In 2016 Marmar was appointed head coach of Ahed, helping them win numerous domestic titles, as well as the 2019 AFC Cup, the first AFC Cup title for a Lebanese side. In 2020 Marmar took charge of Kuwaiti side Al-Arabi, becoming the first Lebanese coach to manage abroad. He returned to Ahed in 2021, before resigning in 2023.

Playing career 
Marmar began his senior career with Lebanese Second Division side Ahed on 20 June 1996. He helped his side gain promotion to the Lebanese Premier League in 1998. In 2003–04 Marmar helped Ahed lift their first major trophy: the Lebanese FA Cup. Marmar stated that, at the time, he refused the captain's armband; in 2007, however, the club's management decided for Marmar to become the club's captain. As captain, in 2007–08 Marmar helped Ahed win their first ever Lebanese Premier League.

In 2010, Marmar retired as a footballer; despite his multiple injuries throughout his career, Marmar won two league titles (2007–08 and 2009–10), three Lebanese FA Cups (2003–04, 2004–05, and 2008–09), two Lebanese Elite Cups (2008 and 2010), a Lebanese Federation Cup (2004), and two Lebanese Super Cups (2008 and 2010).

Managerial career

Ahed 
In 2007 Marmar was appointed assistant manager of Ahed, which was coached by German manager Robert Jaspert. Describing his time as Jaspert's assistant, Marmar stated that he "felt like a partner", which was "what made [him] want to become a coach". Following his retirement as a player in 2010, Marmar went to Germany to get coaching courses. Upon his return to Lebanon, he was appointed technical director of Ahed's academy and youth sector. He won the under-15 league in 2012, the under-17 league in 2013 and 2014, and the under-17 league in 2015 and 2016.

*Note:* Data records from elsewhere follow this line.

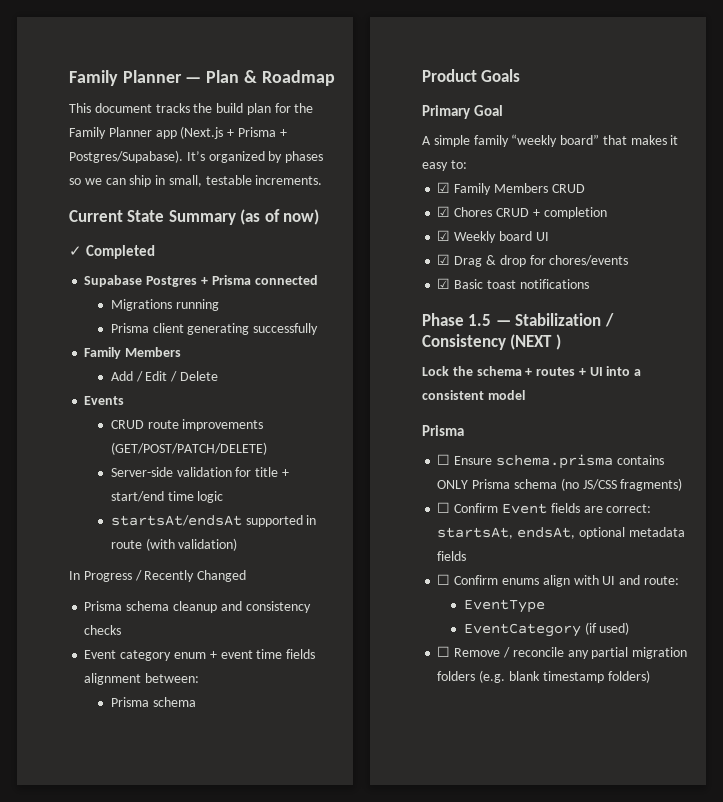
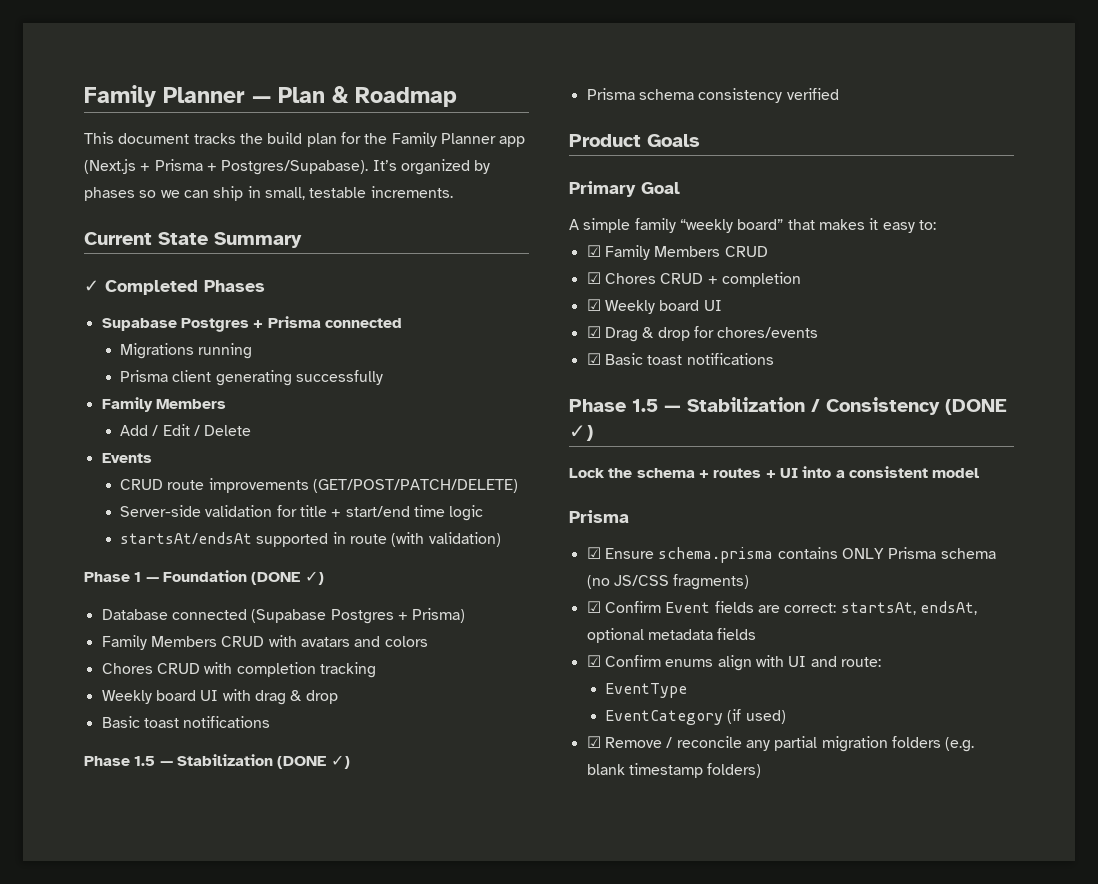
- Current State Summary (as of now)
+ Current State Summary
- ✓ Completed
+ ✓ Completed Phases
- In Progress / Recently Changed
- Prisma schema cleanup and consistency checks
- Event category enum + event time fields alignment between:
- Prisma schema
+ Phase 1 — Foundation (DONE ✓)
+ Database connected (Supabase Postgres + Prisma)
+ Family Members CRUD with avatars and colors
+ Chores CRUD with completion tracking
+ Weekly board UI with drag & drop
+ Basic toast notifications
+ Phase 1.5 — Stabilization (DONE ✓)
+ Prisma schema consistency verified
- Phase 1.5 — Stabilization / Consistency (NEXT )
+ Phase 1.5 — Stabilization / Consistency (DONE ✓)
- ☐ Ensure schema.prisma contains ONLY Prisma schema (no JS/CSS fragments)
+ ☑ Ensure schema.prisma contains ONLY Prisma schema (no JS/CSS fragments)
- ☐ Confirm Event fields are correct: startsAt, endsAt, optional metadata fields
+ ☑ Confirm Event fields are correct: startsAt, endsAt, optional metadata fields
- ☐ Confirm enums align with UI and route:
+ ☑ Confirm enums align with UI and route:
- ☐ Remove / reconcile any partial migration folders (e.g. blank timestamp folders)
+ ☑ Remove / reconcile any partial migration folders (e.g. blank timestamp folders)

In 2014 and 2015, Marmar was Ahed's caretaker manager; he became Ahed's first team manager in 2016 following the departure of Robert Jaspert. In his first season as coach, Marmar won the 2016–17 Lebanese Premier League. Marmar was nominated 2016–17 Lebanese Premier League Coach of the Season. After winning the league, Marmar went back to coaching Ahed's youth side, citing difficulties with the players as the main reason.

Three matchdays into the 2017–18 season, Marmar was re-appointed as head coach of Ahed. Marmar stated: "At that moment, there was a shift of mentality in the club. The players were starting to get accountable for their actions. The issues I faced when I was there started to vanish, so I took back the job." That season, Marmar helped Ahed win the domestic double, lifting both the league and FA Cup titles. He was awarded Lebanese Coach of the Season for the second consecutive time.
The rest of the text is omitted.